Plus que jamais, le covid 19 a occasionné ou approfondi la prise de conscience sur l’importance et la sécurité de produire et de consommer localement. Cette prise de conscience a renforcé un consensus mondial croissant sur la nécessité de réformer les systèmes alimentaires pour atteindre les objectifs de développement durable. Dans cette optique l’agroécologie est au centre du fait qu’elle contribue à la réalisation de nombreux objectifs de développement durable. Elle permet d’augmenter la production agricole là où c’est nécessaire et contribue à lutter contre la faim, la malnutrition et la pauvreté dans les zones rurales. Elle permet également de lutter contre la dégradation de l’environnement, de réduire les gaz à effet de serre et d’adapter l’agriculture au changement climatique.
De nombreux défis sociaux et environnementaux majeurs sont liés à la façon dont nous produisons, transformons et consommons les aliments. Malgré une production alimentaire abondante, la faim et la malnutrition dans le monde augmentent. Les approches agroécologiques peuvent jouer un rôle important pour assurer la sécurité alimentaire et nutritionnelle pour toutes et tous. Tant dans les dimensions de disponibilité[1], d’accessibilité (lutte contre la pauvreté), de stabilité (augmentation de la résilience) et d’utilisation (régimes diversifiés), l’agroécologie dispose d’un potentiel important pour améliorer la sécurité alimentaire. De nombreuses études ont trouvé des relations fortes entre systèmes agricoles diversifiés (un des principes clés de l’agroécologie), la diversité des régimes des ménages et la nutrition[2].
La pandémie du covid-19 a renforcé cet impératif de transformation. Tout d’abord parce que l’émergence des épidémies, comme celle du Covid-19, est liée par les scientifiques à la perte d’habitat et de biodiversité dans le monde entier. Mais de plus, cette pandémie révèle l’importance de renforcer la résilience des systèmes alimentaires et l’autonomie des producteurs.trices agricoles. De nombreux témoignages démontrent que les systèmes agroécologiques, qui dépendent moins des intrants et des grandes filières mondialisées, résistent mieux aux effets que la pandémie produit sur les systèmes alimentaires. Voici un témoignage d’un agriculteur :
« Dans un moment comme celui-ci où il n’y a plus de mouvement, je continue à prospérer parce que la plupart des intrants dont j’ai besoin se trouvent dans ma ferme ; sinon, il me serait difficile, voire impossible, de les obtenir. Nous produisons une variété de cultures et d’animaux dans l’exploitation, cela a contribué à répartir les risques. Avec le COVID-19, je peux tirer des revenus de différentes entreprises : les prix des bananes sont actuellement très bas, mais dans un avenir proche, je tirerai des revenus des niébés, des oignons et de l’ail. De plus, en tant que famille, nous avons suffisamment de nourriture».[3]

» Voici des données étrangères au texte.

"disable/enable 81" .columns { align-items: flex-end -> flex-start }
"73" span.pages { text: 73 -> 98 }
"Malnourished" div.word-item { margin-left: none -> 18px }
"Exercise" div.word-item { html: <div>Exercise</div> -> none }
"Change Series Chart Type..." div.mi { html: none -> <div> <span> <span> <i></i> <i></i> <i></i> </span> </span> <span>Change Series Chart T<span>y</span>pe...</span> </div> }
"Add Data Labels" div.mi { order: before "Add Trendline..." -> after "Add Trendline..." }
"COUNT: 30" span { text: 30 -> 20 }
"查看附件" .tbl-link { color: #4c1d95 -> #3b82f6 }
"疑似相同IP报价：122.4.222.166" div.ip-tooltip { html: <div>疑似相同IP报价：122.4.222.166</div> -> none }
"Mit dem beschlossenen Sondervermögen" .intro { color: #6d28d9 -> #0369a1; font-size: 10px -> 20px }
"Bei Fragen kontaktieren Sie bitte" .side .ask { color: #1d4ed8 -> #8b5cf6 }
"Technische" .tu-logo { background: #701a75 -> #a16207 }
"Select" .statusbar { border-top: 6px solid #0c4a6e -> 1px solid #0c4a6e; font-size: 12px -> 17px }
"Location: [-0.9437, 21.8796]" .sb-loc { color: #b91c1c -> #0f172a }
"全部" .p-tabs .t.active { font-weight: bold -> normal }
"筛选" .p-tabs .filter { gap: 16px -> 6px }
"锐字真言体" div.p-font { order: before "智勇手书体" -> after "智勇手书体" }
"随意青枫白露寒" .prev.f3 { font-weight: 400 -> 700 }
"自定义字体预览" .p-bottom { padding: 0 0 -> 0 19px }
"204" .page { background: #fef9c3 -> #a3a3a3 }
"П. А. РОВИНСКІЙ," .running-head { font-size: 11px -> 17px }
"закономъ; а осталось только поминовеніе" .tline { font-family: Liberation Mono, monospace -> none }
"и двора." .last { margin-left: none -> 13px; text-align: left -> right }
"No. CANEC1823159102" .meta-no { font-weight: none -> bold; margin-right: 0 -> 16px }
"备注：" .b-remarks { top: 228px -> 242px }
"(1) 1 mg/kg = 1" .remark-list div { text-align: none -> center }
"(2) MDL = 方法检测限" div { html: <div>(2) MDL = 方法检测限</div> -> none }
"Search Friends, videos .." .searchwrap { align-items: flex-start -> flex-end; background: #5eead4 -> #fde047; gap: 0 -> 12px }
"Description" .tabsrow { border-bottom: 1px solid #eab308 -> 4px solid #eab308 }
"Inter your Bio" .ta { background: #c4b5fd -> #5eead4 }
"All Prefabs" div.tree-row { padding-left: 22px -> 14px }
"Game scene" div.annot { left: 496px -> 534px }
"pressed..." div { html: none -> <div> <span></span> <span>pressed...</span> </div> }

Nous devons de toute urgence réformer nos systèmes alimentaires afin qu’ils deviennent socialement équitables et ne nuisent plus à la planète. Selon de nombreuses institutions internationales, des scientifiques, mouvements paysans et ONG, cela peut être fait en soutenant une transition agroécologique des systèmes alimentaires. Contrairement à la prolifération des investissements dans l’agriculture à grande échelle, les pays développés doivent soutenir considérablement la nécessaire transformation agroécologique des systèmes alimentaires dans les pays en développement. Récemment (mars 2020), une étude sur «La part de l’agroécologie dans l’Aide Publique au Développement belge» de l’UCLouvain (M. Vermeylen & O. De Schutter) a montré que l’agroécologie n’est pas une priorité pour la coopération belge au développement. En effet, elle consacre seulement 16% de son budget dédié à l’agriculture au soutien de l’agroécologie. Ceci est une interpellation pour les autres pays qui interviennent d’une manière ou d’une autre dans le développement des pays du sud.
Odile Ntakirutimana
AEFJN
Video:Yes2Agroecology: https://www.youtube.com/watch?time_continue=11&v=k7gsxqTQ7ZU&feature=emb_logo
[1] Pretty J. et al., 2006, « Resource-conserving agriculture increases yields in developing countries », Environnemental science and technology
[2] Agroecological approaches could play an important role in securing sustainable diets for all now and in the future as part of a transition towards more sustainable food systems that enhance Food Security and Nutrition (De Schutter, 2011, 2012; IPES-Food 2016, DeLonge et al., 2016). Numerous studies have found positive relationships between diversified farming systems (a key principle of agroecology), household dietary diversity and nutrition (Talukder et al., 2000; De Clerck, 2013; Oyarzun et al., 2013; Jones et al.,2014b; Khoury et al., 2014; Carletto et al., 2015; Kumar et al., 2015; Olney et al., 2015; Shively and Sununtnasik, 2015; Jones, 2017). » HLPE, 2019, p.43.